Dewasa ini bukan hal yang aneh lagi jika kita melihat salon kecantikan, spa, wellness center, dan semacamnya sibuk melayani gadis-gadis belia yang siap menghamburkan ratusan ribu rupiah dalam tempo sekejap. Sepuluh tahun lalu salon hanya didatangi perempuan dengan batas usia termuda 18 tahun, tetapi sekarang salon biasa melayani gadis berusia 10, 12, dan 13 tahun. Mereka bisa datang dua hingga tiga kali seminggu. Ah, bukankah angka itu menunjukkan mereka masih di bawah umur? Di mal-mal gadis remaja juga gemar menghabiskan waktu untuk berbelanja produk kecantikan. Ada yang membeli body glitter, perona mata, pemutih wajah, sampai lotion untuk menghilangkan bulu kaki. Untuk apa semua itu?

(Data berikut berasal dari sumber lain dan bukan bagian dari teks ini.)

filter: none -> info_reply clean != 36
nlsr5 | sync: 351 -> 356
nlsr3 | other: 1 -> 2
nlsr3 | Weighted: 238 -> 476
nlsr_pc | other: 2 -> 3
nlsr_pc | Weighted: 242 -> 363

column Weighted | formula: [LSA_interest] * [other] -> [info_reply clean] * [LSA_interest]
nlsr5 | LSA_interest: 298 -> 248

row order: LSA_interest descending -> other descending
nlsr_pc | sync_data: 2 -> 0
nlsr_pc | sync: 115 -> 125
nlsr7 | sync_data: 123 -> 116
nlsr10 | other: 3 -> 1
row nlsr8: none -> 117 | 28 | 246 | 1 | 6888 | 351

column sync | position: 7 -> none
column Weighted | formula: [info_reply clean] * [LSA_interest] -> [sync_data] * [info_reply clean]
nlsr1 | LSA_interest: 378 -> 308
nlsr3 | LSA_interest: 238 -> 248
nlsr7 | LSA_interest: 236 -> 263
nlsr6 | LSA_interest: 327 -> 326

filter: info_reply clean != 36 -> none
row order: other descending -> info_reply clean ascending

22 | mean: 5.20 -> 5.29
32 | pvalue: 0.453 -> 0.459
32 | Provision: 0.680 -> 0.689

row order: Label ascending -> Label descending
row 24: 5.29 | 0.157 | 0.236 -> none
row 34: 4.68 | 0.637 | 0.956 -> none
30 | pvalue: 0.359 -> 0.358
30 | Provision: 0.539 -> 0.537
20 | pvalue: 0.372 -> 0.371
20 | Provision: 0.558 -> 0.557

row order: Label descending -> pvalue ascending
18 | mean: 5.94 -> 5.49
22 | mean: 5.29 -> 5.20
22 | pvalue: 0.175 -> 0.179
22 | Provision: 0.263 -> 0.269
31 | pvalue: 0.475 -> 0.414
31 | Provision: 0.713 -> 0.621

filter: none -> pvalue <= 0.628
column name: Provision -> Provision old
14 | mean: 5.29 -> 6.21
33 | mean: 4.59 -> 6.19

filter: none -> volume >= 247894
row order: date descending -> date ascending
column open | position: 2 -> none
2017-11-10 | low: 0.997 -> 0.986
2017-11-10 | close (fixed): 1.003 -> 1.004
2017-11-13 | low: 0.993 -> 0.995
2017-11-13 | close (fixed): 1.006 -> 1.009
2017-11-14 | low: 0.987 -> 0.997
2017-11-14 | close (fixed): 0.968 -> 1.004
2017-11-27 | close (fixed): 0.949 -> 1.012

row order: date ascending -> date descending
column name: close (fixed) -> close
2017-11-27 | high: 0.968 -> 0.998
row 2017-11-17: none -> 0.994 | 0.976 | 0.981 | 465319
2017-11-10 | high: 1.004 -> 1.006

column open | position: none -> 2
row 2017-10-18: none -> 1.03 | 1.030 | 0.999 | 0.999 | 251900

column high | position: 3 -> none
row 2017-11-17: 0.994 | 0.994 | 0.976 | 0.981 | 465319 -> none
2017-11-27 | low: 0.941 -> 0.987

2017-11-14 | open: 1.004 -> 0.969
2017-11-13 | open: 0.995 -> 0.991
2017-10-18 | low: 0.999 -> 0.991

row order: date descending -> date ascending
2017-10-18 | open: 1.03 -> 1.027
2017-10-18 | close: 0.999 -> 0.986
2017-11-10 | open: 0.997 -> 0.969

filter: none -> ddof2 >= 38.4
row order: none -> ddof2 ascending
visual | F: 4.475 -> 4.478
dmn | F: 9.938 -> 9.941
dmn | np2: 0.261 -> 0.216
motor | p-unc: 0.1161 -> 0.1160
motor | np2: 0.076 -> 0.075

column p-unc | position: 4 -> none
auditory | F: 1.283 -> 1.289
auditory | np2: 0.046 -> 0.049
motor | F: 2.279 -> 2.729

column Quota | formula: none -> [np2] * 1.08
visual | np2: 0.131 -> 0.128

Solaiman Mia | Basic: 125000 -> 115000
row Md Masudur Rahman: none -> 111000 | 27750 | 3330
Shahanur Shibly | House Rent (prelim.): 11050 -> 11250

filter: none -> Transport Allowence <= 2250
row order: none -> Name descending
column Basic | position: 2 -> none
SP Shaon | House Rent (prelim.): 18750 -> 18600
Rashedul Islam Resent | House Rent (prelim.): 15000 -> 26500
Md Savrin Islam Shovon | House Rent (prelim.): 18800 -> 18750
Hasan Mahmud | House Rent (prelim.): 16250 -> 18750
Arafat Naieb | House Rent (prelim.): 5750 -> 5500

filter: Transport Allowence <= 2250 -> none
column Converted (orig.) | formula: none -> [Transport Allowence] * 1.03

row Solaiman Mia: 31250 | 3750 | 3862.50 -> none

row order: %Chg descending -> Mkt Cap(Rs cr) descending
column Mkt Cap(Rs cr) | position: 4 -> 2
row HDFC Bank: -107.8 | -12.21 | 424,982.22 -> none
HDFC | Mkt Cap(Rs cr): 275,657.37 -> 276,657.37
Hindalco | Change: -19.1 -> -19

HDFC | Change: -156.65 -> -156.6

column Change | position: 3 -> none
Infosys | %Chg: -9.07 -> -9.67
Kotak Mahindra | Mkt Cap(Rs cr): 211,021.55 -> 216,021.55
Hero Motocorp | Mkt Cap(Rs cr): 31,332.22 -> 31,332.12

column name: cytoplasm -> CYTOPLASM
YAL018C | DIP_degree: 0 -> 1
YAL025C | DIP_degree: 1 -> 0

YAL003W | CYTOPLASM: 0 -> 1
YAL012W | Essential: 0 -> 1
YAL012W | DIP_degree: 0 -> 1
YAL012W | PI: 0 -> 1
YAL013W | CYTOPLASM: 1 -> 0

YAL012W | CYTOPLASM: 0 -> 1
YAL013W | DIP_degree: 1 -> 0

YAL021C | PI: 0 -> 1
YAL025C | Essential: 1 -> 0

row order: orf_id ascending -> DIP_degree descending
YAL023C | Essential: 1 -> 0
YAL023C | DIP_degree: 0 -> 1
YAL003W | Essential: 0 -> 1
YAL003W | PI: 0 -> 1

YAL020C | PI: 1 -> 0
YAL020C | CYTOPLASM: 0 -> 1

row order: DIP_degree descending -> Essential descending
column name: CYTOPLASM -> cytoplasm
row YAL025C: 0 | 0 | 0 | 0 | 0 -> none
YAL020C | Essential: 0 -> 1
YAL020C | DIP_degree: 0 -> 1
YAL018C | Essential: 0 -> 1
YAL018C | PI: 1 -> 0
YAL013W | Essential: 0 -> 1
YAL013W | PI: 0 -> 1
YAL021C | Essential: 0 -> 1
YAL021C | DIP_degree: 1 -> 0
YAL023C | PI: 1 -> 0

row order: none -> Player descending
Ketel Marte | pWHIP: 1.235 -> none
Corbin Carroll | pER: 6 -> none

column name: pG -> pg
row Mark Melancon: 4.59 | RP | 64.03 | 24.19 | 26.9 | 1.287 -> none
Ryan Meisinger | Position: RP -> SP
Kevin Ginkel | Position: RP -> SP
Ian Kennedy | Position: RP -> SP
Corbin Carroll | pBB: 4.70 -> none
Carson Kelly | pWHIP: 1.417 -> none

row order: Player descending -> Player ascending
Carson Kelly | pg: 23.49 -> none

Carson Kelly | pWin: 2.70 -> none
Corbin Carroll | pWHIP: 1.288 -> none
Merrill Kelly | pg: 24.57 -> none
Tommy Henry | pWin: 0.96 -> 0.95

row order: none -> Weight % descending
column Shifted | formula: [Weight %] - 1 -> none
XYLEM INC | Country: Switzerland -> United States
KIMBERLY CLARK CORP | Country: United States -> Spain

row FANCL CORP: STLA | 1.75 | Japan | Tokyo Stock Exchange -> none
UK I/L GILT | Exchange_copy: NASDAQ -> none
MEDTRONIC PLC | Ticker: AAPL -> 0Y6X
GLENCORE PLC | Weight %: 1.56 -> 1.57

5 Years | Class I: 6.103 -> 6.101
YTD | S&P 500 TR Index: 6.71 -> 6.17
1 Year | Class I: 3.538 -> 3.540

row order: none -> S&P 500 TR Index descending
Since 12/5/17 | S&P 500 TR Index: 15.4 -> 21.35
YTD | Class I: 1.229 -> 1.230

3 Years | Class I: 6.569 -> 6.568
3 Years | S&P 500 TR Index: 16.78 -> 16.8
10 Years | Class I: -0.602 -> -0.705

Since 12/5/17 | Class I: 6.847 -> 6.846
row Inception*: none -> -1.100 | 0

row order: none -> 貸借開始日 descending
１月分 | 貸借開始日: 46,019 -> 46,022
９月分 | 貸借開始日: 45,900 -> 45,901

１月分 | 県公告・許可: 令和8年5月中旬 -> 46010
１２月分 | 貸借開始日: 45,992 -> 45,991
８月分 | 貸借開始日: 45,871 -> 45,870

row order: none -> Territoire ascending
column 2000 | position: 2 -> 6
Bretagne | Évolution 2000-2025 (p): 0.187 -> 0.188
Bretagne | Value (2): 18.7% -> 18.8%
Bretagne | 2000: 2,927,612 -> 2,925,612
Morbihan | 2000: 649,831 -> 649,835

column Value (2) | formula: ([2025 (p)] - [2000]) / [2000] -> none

Salah seorang dari mereka, siswa kelas II sekolah lanjutan tingkat pertama (SLTP), membantu memberi jawaban: menurut keyakinan gadis-gadis sebayanya, rasa percaya diri tidak datang dengan sendirinya. Ia harus diraih bukan hanya dengan otak yang encer, melainkan juga melalui gaya hidup yang mengikuti tren kecantikan dan mode. Di sini pangkal persoalannya. Tren kecantikan-sama seperti halnya moderemaja-berpotensi memicu anak-anak kita ke arah rasa kurang pe-de dan perilaku konsumtif.
Di mana-mana iklan produk kecantikan menyergap kita. Citra perempuan sekarang mungkin tak jauh dari apa yang kerap muncul di sana: tubuh langsing, rambut panjang dan lurus, wajah putih mulus, dan bola mata yang indah berkat lensa kontak berwarna ungu atau hijau. Syukurlah tak selamanya yang cantik adalah seperti itu. Sejarah manusia mencatat, definisi cantik terus-menerus berubah. Di Eropa pada abad pertengahan kecantikan perempuan berkait erat dengan fertilitasnya, dengan kemampuan reproduksinya. Pada abad ke-15 sampai ke-17, perempuan cantik dan seksi adalah mereka yang punya perut dan panggul yang besar serta dada yang montok, yakni bagian tubuh yang berkait dengan fungsi reproduksi.
Pada awal abad ke-19 kecantikan didefinisikan dengan wajah dan bahu yang bundar serta tubuh montok. Sementara itu, memasuki abad ke-20 kecantikan identik dengan perempuan dengan bokong dan paha besar. Di Afrika dan India umumnya perempuan dianggap cantik jika ia bertubuh montok, terutama ketika ia telah menikah, sebab kemontokannya menjadi lambang kemakmuran hidupnya. Tahun 1965 model Inggris, Twiggy, yang kurus kerempeng menghentak dunia dengan tubuhnya yang tipis dan ringkih. Ia lalu digandrungi hampir seluruh perempuan seantero jagat dan menjadi ikon bagi representasi perempuan modern saat itu. Menurut feminis Naomi Wolf, apa yang dilakukan dunia mode lewat Twiggy saat itu merupakan upaya dekonstruksi citra montok dan sintal sebelumnya. Twiggy yang kerempeng adalah representasi gerakan pembebasan perempuan dari mitos kecantikan yang sebelumnya dikaitkan dengan fungsi reproduktif.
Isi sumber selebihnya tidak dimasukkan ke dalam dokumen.